A little white chorten, a religious stone monument, protects the tip of one particularly tight curve. It must be a good luck sign, a protector of the wary traveller. Behind it, only some trees and grasses obstruct the near vertical tumble into the valley.
We have left Trumsing La, at 3,800 metres (12,400 ft) the highest pass on the road traversing Bhutan from Thimphu to Mongar, and continue our descent, spanning one and a half kilometers in altitude over several hours. Rocks and shrubs change into a deciduous forest. After the cold climate of the higher elevations, the thermometer now rises until we are surrounded by hot and sticky tropics. Huge vines cover the jagged edges of the road. Bamboo, banana trees and cacti dominate the scenery. The dampness becomes almost oppressive. I open my window all the way but the air seems to hang motionless.
In Lingmithang, our descent bottoms out at 650 metres before we immediately resume our climb, and the truck huffs and puffs its way up the opposite mountain. The road is uneven at the best of times, and often spiked with potholes. At every jolt of the truck, a dull headache thuds at my nerves and makes coherent thinking impossible. I am tired and hungry, and a little bit afraid.

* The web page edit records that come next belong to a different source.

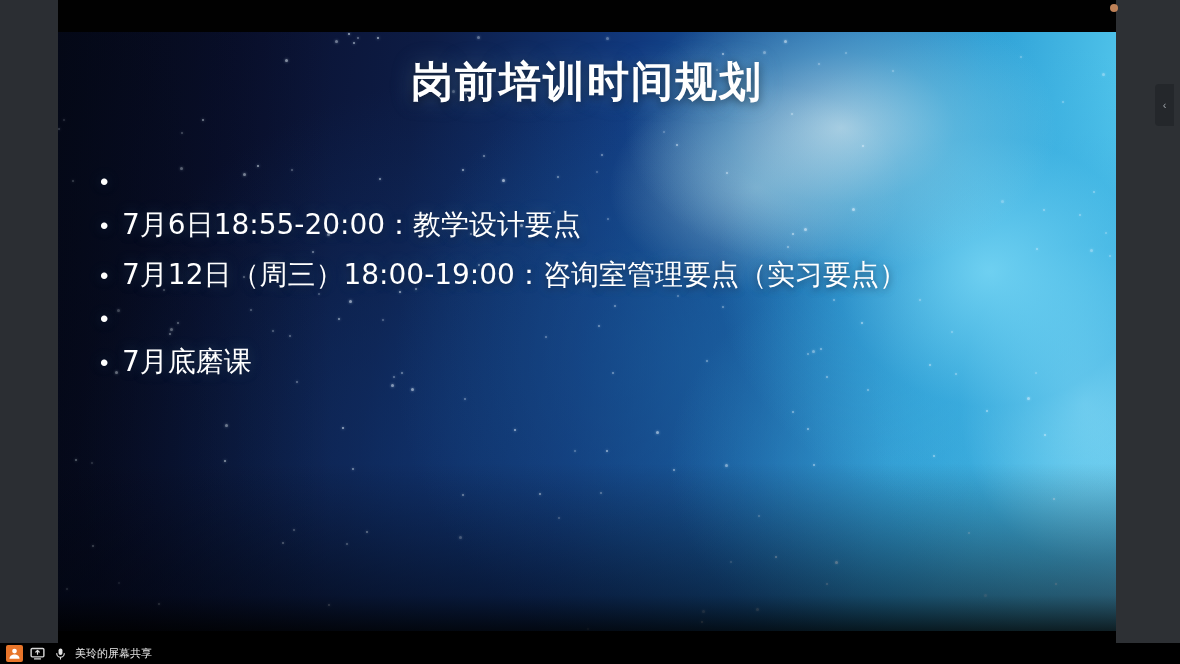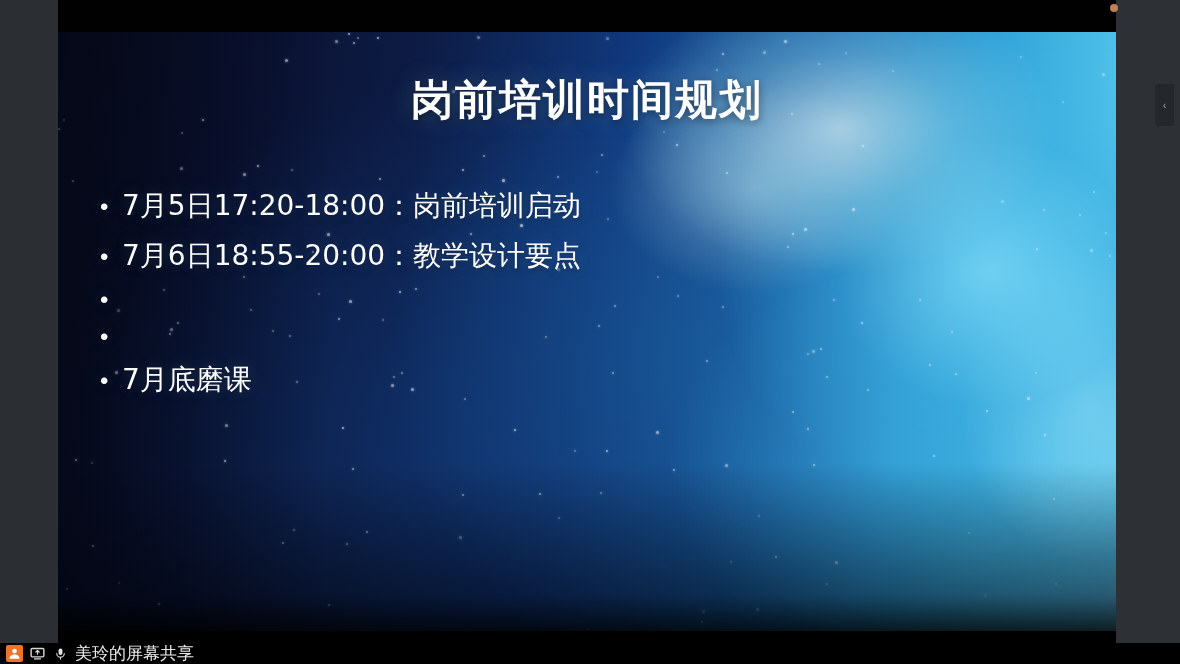"岗前培训时间规划" #slide-content { margin-top: 18px -> none }
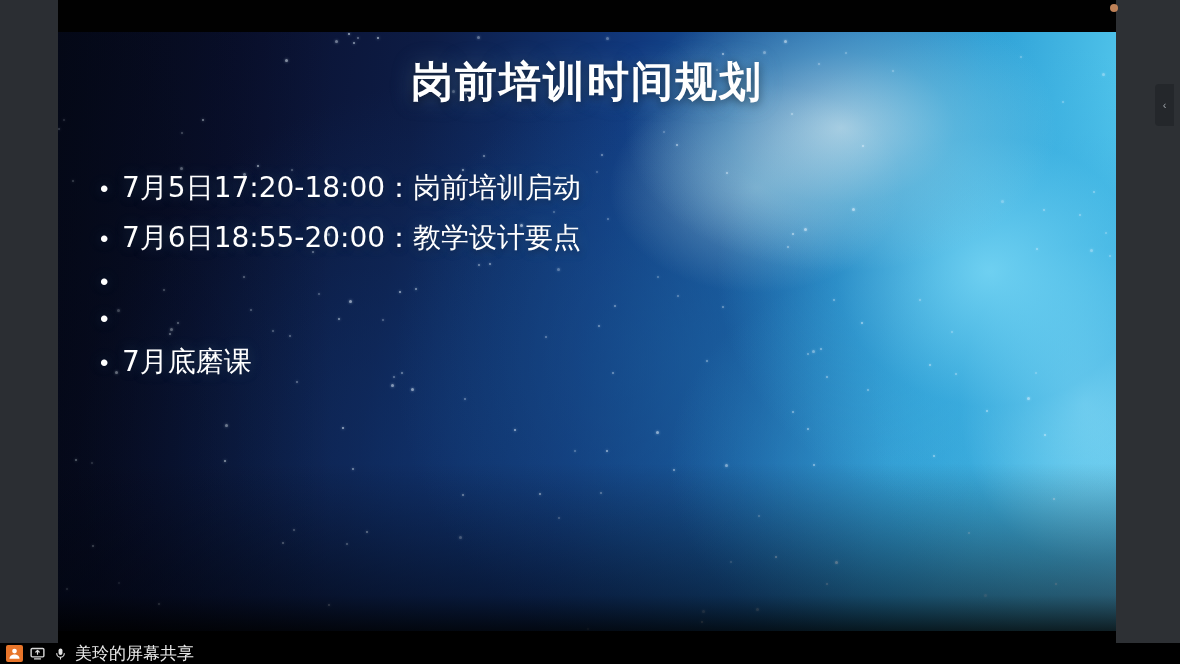"7月5日17:20-18:00：岗前培训启动" span.bullet-text { html: <span>7月5日17:20-18:00：岗前培训启动</span> -> none }
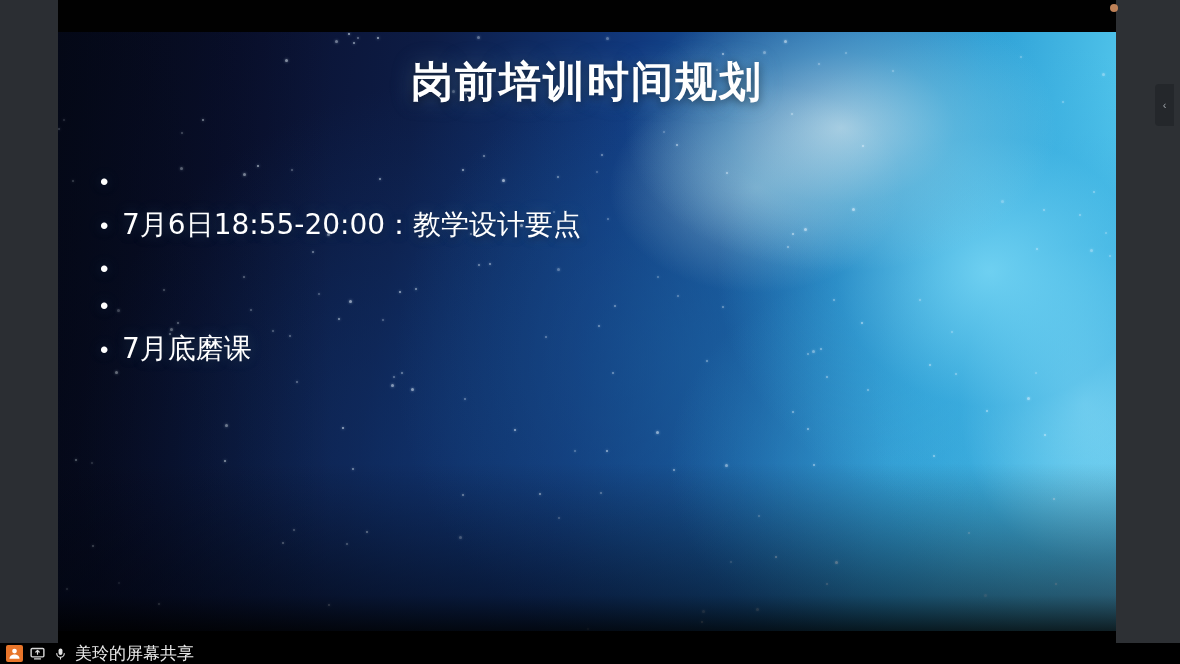"7月12日（周三）18:00-19:00：咨询室管理要点（实习要点）" span.bullet-text { html: none -> <span>7月12日（周三）18:00-19:00：咨询室管理要点（实习要点）</span> }
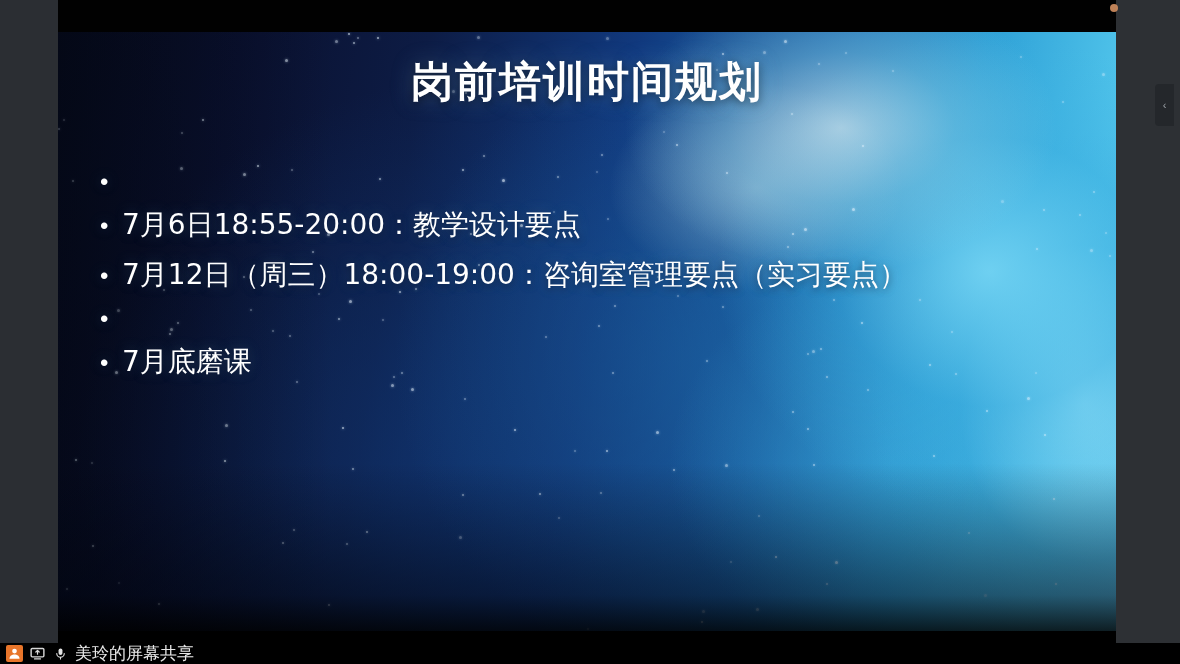"美玲的屏幕共享" #bar-label { font-size: 17px -> 11px }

The clouds refuse to budge, and we continue to plough through them, one bend after another. Several times we nearly collide with the huge orange, Indian-made TATA trucks, fully loaded with logs or stones or sometimes people. The result is always much honking and manoeuvring; then somehow we manage to squeeze by.
Oddly enough, over these last few hours of the journey the traffic has increased and I wonder where everyone is going. As far as I can tell, there are only a few houses scattered along the slopes, and we left the last town of any size eight or more hours behind in Bumthang, where we spent the night in a tiny guesthouse.
Perhaps the fog is hiding glorious old settlements and picturesque villages, which I will soon discover and explore. My imagination paints colourful pictures to pass the time.
‘Here Mongar,’ the driver gleefully announces, and I squint into the mist to take in the first impression of my new home. I imagine a vibrant market to meet plenty of friendly villagers, a quaint hospital, and perhaps even a small house for myself.
Eagerly I peer out the window – but there is nothing. All I see is a little stretch of road in front of us, a few trees on both sides, and clouds. The driver points ahead and to the left. Again I squint and strain – nothing.
Then suddenly, out of nowhere, a large façade of three-storey houses rises beside the road. There must be eight or ten impressive buildings, their wooden exteriors artfully painted and decorated with carvings. I rejoice at the prospect of such a pretty town, but already the mirage disappears. We take a hairpin turn to the left, and bump and rattle down a cracked, gullied side road, leaving all signs of habitation behind us.
The path continues to curve steeply through a treed incline and finally stops in front of a long, white building with a wooden sign: Mongar Hospital, Referral Hospital of Eastern Bhutan.